### EXERCISE INSTRUCTIONS
Would you return the lines between the one holding "due date: 2021-09-20 -> 2021-09-13" and the one holding "total: 85.79 -> 75.67", inclusive, and only those, exactly as they stand in the listing below?

--- INFORMATION SHOWN ---

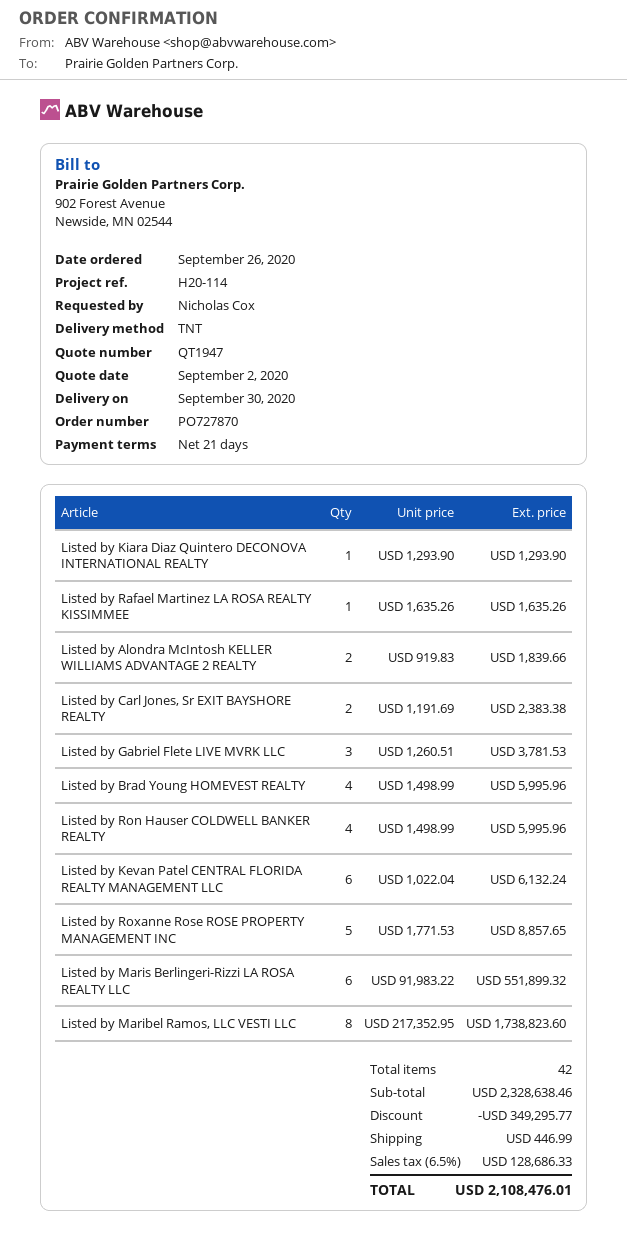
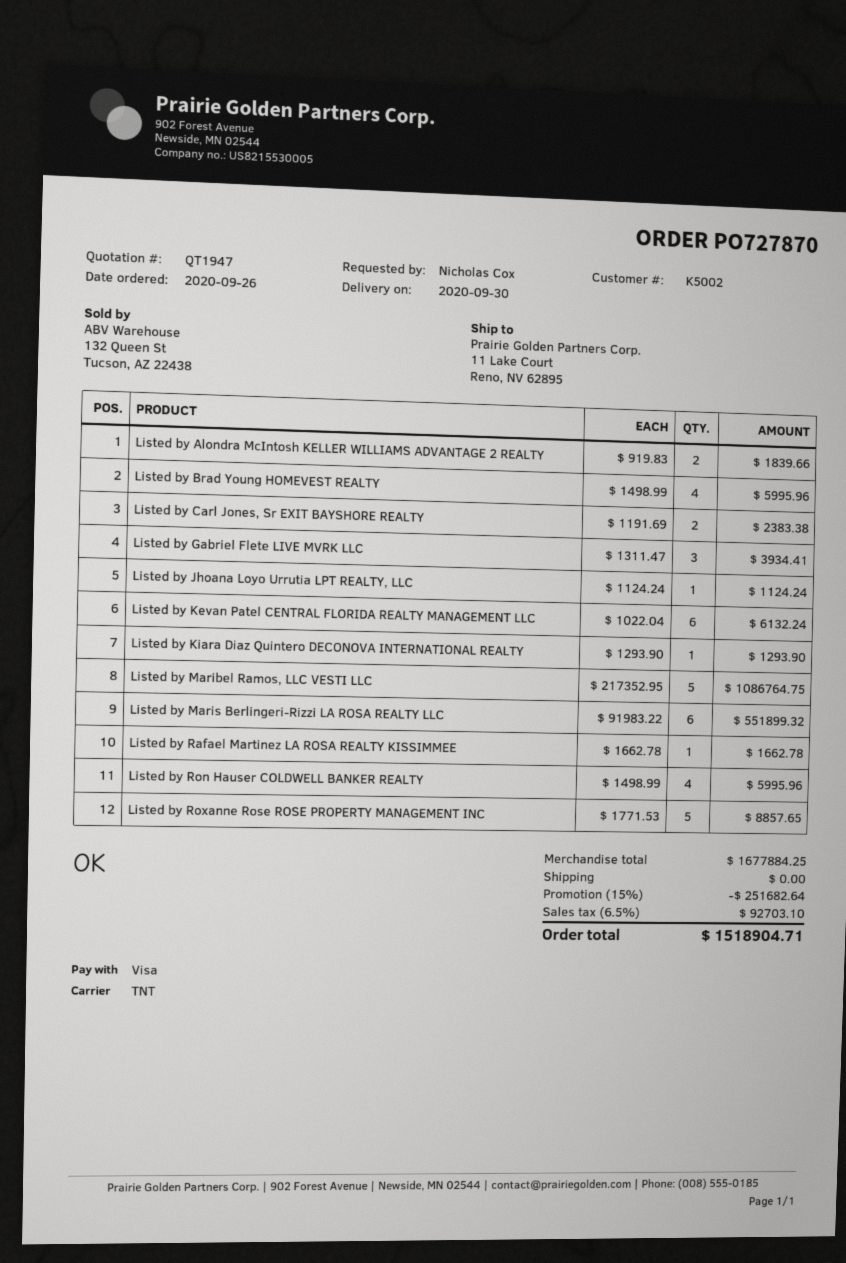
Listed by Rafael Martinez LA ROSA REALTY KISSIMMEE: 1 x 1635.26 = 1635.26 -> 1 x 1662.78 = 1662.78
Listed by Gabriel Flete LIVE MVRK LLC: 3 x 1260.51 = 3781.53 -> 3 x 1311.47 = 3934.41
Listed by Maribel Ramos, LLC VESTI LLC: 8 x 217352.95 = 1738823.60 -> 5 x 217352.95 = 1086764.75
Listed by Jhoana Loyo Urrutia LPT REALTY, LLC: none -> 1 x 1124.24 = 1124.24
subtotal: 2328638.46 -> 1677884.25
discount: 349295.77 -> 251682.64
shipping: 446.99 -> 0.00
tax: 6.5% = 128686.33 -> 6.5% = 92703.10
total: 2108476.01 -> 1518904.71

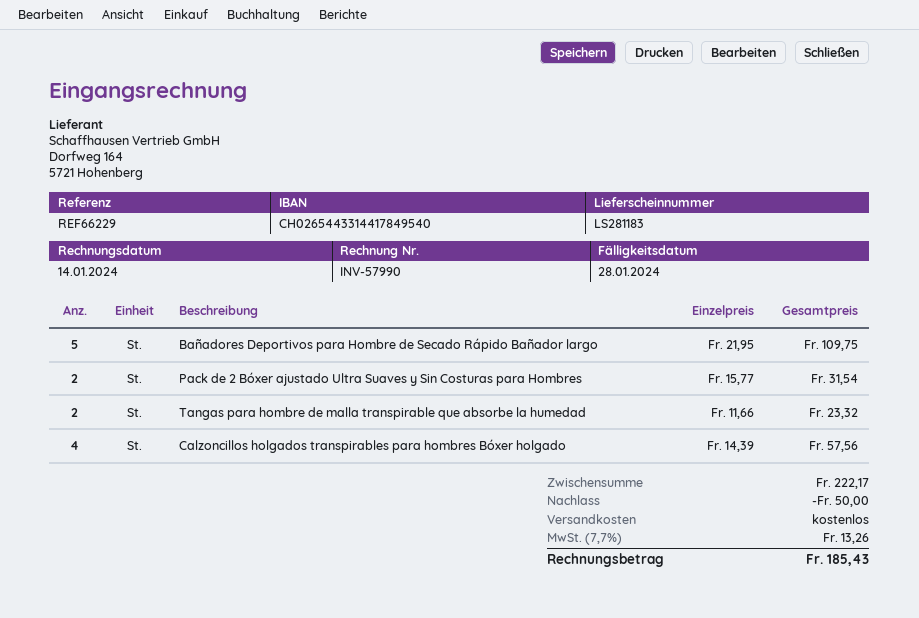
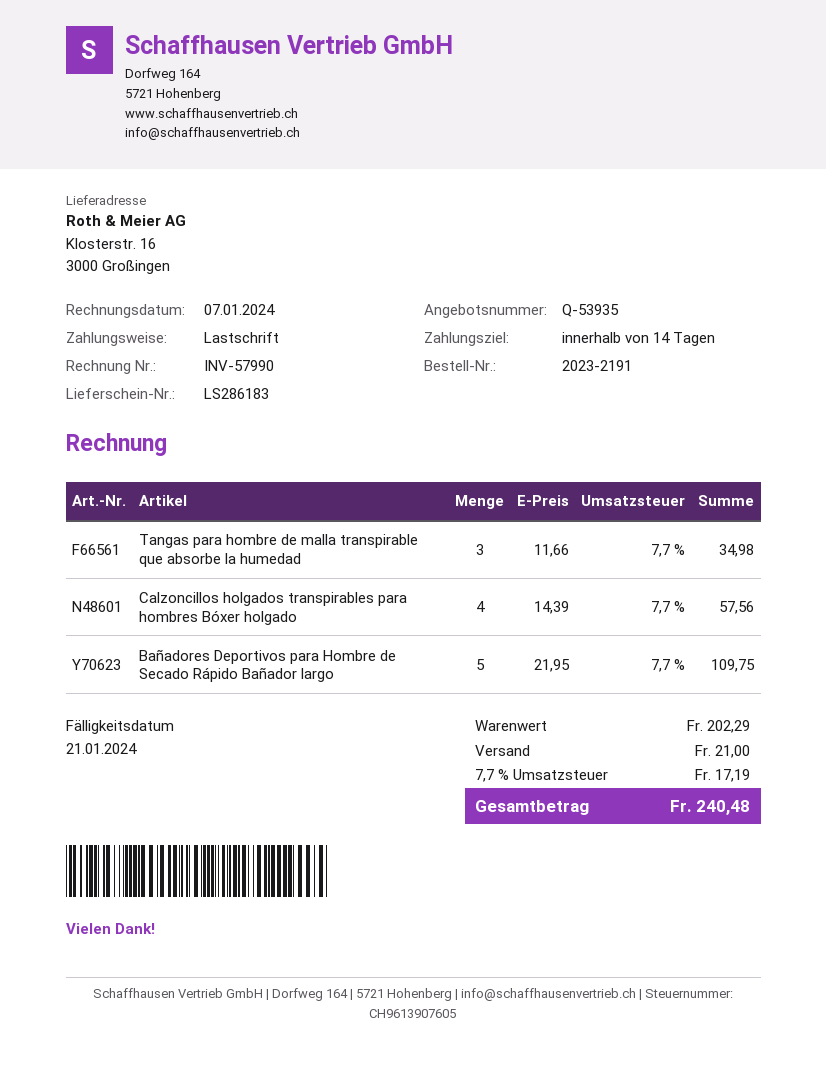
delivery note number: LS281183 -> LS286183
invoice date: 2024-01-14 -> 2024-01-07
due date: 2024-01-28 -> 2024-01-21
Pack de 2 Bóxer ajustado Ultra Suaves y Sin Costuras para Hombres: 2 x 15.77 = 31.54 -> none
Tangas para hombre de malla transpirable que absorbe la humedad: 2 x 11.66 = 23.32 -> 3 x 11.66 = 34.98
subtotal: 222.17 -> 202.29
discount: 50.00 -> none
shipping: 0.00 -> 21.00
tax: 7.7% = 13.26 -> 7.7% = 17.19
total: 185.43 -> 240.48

---
--- INFORMATION SHOWN ---

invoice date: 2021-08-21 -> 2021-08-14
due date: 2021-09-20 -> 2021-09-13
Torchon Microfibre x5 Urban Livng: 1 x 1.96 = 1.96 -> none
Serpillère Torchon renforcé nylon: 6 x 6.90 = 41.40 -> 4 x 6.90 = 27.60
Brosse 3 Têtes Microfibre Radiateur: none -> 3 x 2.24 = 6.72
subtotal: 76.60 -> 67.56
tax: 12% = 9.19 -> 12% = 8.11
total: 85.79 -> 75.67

---

### OUTPUT OF THE TASK
due date: 2021-09-20 -> 2021-09-13
Torchon Microfibre x5 Urban Livng: 1 x 1.96 = 1.96 -> none
Serpillère Torchon renforcé nylon: 6 x 6.90 = 41.40 -> 4 x 6.90 = 27.60
Brosse 3 Têtes Microfibre Radiateur: none -> 3 x 2.24 = 6.72
subtotal: 76.60 -> 67.56
tax: 12% = 9.19 -> 12% = 8.11
total: 85.79 -> 75.67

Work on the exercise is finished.